▸ **WHAT IS EXPECTED**
From the material below, pull each line containing the string "none".
*** RECORD EXTRACTS
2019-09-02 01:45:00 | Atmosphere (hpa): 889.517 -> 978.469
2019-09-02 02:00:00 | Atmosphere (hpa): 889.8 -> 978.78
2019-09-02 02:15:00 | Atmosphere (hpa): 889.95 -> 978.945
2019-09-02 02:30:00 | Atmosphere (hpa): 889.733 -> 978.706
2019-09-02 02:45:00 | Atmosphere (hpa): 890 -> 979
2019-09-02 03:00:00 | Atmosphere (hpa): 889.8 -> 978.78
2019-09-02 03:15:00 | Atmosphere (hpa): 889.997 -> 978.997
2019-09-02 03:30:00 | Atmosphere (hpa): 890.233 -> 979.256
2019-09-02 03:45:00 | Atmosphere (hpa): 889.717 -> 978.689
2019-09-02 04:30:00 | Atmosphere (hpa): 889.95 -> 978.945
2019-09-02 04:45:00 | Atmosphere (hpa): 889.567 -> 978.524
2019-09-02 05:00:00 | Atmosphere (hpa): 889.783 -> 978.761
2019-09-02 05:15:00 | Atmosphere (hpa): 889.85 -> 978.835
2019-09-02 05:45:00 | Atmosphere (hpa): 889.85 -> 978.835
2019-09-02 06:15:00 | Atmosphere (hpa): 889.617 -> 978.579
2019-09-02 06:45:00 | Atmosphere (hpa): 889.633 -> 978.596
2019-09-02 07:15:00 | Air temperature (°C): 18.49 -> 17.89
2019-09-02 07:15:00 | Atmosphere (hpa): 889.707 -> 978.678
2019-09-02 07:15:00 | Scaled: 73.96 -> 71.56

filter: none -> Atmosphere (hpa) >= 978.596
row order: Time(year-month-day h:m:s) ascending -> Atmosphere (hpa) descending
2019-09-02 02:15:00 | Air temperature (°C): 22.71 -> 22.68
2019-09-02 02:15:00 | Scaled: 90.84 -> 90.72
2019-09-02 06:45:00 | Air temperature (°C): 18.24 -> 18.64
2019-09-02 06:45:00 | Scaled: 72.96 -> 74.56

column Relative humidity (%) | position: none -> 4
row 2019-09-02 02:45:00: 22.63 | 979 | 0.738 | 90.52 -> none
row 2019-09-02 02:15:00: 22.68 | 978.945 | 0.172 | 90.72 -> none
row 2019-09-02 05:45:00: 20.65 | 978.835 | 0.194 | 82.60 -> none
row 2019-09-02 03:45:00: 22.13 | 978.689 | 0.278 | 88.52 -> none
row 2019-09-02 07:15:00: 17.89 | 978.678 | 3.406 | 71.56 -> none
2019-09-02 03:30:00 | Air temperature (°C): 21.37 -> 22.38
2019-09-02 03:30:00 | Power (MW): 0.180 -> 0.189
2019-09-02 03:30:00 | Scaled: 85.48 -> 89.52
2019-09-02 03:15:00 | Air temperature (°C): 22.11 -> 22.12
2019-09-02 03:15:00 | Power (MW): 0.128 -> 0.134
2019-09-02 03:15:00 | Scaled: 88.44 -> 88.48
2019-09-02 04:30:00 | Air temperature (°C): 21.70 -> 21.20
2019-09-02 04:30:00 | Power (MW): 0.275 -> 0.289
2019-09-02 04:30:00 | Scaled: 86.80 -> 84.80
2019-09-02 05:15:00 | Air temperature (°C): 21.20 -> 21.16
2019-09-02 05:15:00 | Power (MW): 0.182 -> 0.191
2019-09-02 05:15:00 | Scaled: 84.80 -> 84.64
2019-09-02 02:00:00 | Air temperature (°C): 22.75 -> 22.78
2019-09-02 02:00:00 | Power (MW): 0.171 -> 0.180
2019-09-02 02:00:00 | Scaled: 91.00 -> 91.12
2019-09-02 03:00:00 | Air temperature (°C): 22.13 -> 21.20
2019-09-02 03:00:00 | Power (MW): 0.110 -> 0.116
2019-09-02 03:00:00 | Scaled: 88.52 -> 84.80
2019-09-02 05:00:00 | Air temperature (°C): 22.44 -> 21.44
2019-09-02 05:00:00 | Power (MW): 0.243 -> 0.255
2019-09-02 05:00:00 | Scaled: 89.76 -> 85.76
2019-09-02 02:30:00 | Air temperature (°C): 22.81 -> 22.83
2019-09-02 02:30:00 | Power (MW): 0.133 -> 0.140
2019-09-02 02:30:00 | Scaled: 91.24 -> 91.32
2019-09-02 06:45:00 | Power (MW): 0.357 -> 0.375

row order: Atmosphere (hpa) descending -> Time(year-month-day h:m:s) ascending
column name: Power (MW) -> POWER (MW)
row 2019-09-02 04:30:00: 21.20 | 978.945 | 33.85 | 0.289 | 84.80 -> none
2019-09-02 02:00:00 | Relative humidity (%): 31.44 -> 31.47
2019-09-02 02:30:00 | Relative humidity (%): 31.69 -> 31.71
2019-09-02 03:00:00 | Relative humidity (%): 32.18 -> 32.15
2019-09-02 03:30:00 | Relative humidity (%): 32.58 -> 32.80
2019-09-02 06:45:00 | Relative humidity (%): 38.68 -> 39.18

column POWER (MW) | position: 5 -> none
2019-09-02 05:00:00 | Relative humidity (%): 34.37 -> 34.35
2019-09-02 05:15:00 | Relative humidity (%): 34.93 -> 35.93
******
▸ **TASK OUTPUT**
filter: none -> Atmosphere (hpa) >= 978.596
column Relative humidity (%) | position: none -> 4
row 2019-09-02 02:45:00: 22.63 | 979 | 0.738 | 90.52 -> none
row 2019-09-02 02:15:00: 22.68 | 978.945 | 0.172 | 90.72 -> none
row 2019-09-02 05:45:00: 20.65 | 978.835 | 0.194 | 82.60 -> none
row 2019-09-02 03:45:00: 22.13 | 978.689 | 0.278 | 88.52 -> none
row 2019-09-02 07:15:00: 17.89 | 978.678 | 3.406 | 71.56 -> none
row 2019-09-02 04:30:00: 21.20 | 978.945 | 33.85 | 0.289 | 84.80 -> none
column POWER (MW) | position: 5 -> none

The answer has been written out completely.